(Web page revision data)
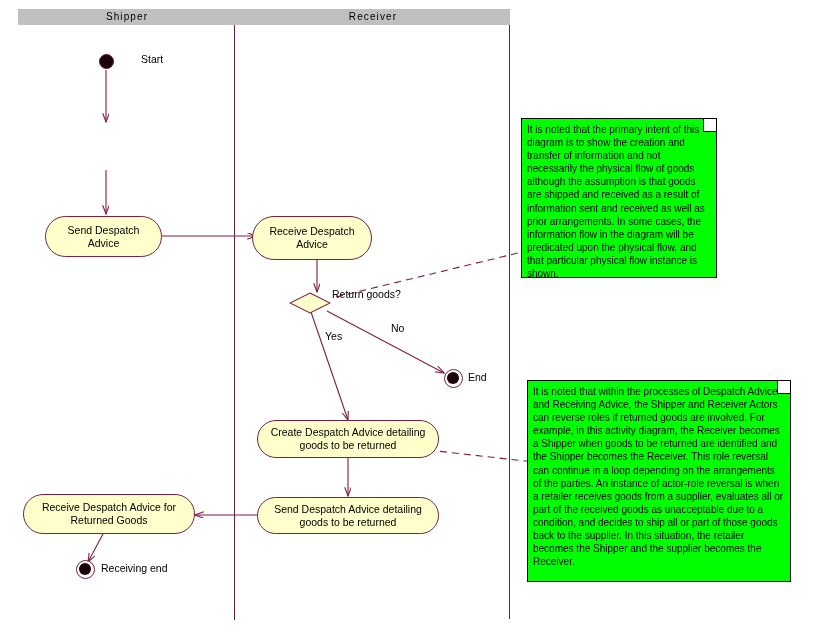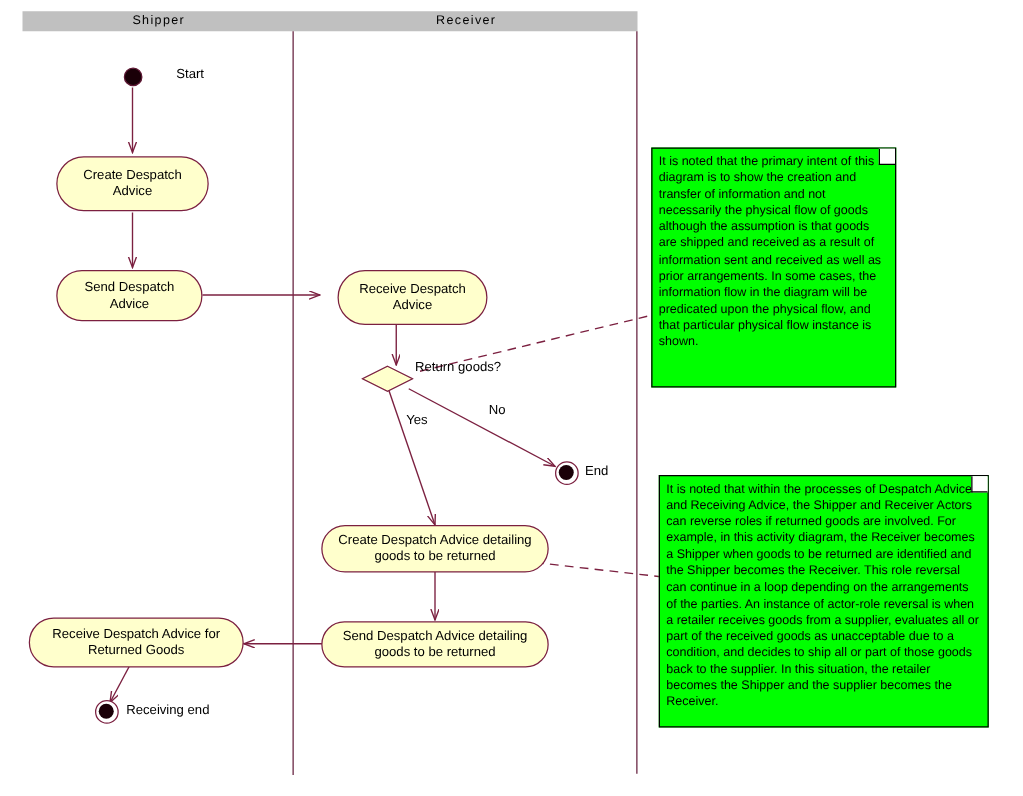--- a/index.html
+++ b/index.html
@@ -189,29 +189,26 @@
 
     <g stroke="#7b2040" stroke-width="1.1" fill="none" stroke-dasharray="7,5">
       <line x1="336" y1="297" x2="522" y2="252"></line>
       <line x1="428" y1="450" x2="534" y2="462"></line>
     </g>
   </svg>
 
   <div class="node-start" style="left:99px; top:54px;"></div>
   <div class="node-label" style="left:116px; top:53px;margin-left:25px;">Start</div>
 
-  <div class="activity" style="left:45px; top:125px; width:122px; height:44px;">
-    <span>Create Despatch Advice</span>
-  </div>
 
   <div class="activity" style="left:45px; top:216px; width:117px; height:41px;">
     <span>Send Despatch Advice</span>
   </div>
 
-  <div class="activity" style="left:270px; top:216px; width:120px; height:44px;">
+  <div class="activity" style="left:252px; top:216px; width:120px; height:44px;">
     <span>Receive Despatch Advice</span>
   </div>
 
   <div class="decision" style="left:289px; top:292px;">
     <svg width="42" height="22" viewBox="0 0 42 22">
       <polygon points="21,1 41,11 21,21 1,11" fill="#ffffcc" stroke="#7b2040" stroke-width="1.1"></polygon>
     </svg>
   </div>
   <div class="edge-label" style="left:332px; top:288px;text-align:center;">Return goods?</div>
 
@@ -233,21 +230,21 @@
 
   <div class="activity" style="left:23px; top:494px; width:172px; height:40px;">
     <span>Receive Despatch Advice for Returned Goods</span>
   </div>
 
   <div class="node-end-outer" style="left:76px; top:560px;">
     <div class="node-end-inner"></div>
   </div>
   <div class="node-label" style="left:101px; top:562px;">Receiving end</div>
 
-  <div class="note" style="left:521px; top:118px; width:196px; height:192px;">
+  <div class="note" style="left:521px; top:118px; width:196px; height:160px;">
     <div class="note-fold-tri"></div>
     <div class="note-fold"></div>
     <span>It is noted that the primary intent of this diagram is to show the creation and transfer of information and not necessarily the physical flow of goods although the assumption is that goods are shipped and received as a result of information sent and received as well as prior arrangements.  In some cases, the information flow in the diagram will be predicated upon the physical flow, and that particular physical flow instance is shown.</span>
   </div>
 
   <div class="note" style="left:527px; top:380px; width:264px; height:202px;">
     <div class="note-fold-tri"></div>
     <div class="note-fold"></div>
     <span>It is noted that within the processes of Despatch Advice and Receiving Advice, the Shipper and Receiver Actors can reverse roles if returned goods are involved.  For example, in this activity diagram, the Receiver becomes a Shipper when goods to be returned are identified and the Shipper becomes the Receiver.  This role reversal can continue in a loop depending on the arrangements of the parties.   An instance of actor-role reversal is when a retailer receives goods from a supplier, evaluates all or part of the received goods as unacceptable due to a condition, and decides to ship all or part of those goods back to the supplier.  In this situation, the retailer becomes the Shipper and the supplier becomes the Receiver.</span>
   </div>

WORK ORDER:
Repeat each entry above word for word, leaving every picture out.

WRITTEN SOLUTION:
--- a/index.html
+++ b/index.html
@@ -189,29 +189,26 @@
 
     <g stroke="#7b2040" stroke-width="1.1" fill="none" stroke-dasharray="7,5">
       <line x1="336" y1="297" x2="522" y2="252"></line>
       <line x1="428" y1="450" x2="534" y2="462"></line>
     </g>
   </svg>
 
   <div class="node-start" style="left:99px; top:54px;"></div>
   <div class="node-label" style="left:116px; top:53px;margin-left:25px;">Start</div>
 
-  <div class="activity" style="left:45px; top:125px; width:122px; height:44px;">
-    <span>Create Despatch Advice</span>
-  </div>
 
   <div class="activity" style="left:45px; top:216px; width:117px; height:41px;">
     <span>Send Despatch Advice</span>
   </div>
 
-  <div class="activity" style="left:270px; top:216px; width:120px; height:44px;">
+  <div class="activity" style="left:252px; top:216px; width:120px; height:44px;">
     <span>Receive Despatch Advice</span>
   </div>
 
   <div class="decision" style="left:289px; top:292px;">
     <svg width="42" height="22" viewBox="0 0 42 22">
       <polygon points="21,1 41,11 21,21 1,11" fill="#ffffcc" stroke="#7b2040" stroke-width="1.1"></polygon>
     </svg>
   </div>
   <div class="edge-label" style="left:332px; top:288px;text-align:center;">Return goods?</div>
 
@@ -233,21 +230,21 @@
 
   <div class="activity" style="left:23px; top:494px; width:172px; height:40px;">
     <span>Receive Despatch Advice for Returned Goods</span>
   </div>
 
   <div class="node-end-outer" style="left:76px; top:560px;">
     <div class="node-end-inner"></div>
   </div>
   <div class="node-label" style="left:101px; top:562px;">Receiving end</div>
 
-  <div class="note" style="left:521px; top:118px; width:196px; height:192px;">
+  <div class="note" style="left:521px; top:118px; width:196px; height:160px;">
     <div class="note-fold-tri"></div>
     <div class="note-fold"></div>
     <span>It is noted that the primary intent of this diagram is to show the creation and transfer of information and not necessarily the physical flow of goods although the assumption is that goods are shipped and received as a result of information sent and received as well as prior arrangements.  In some cases, the information flow in the diagram will be predicated upon the physical flow, and that particular physical flow instance is shown.</span>
   </div>
 
   <div class="note" style="left:527px; top:380px; width:264px; height:202px;">
     <div class="note-fold-tri"></div>
     <div class="note-fold"></div>
     <span>It is noted that within the processes of Despatch Advice and Receiving Advice, the Shipper and Receiver Actors can reverse roles if returned goods are involved.  For example, in this activity diagram, the Receiver becomes a Shipper when goods to be returned are identified and the Shipper becomes the Receiver.  This role reversal can continue in a loop depending on the arrangements of the parties.   An instance of actor-role reversal is when a retailer receives goods from a supplier, evaluates all or part of the received goods as unacceptable due to a condition, and decides to ship all or part of those goods back to the supplier.  In this situation, the retailer becomes the Shipper and the supplier becomes the Receiver.</span>
   </div>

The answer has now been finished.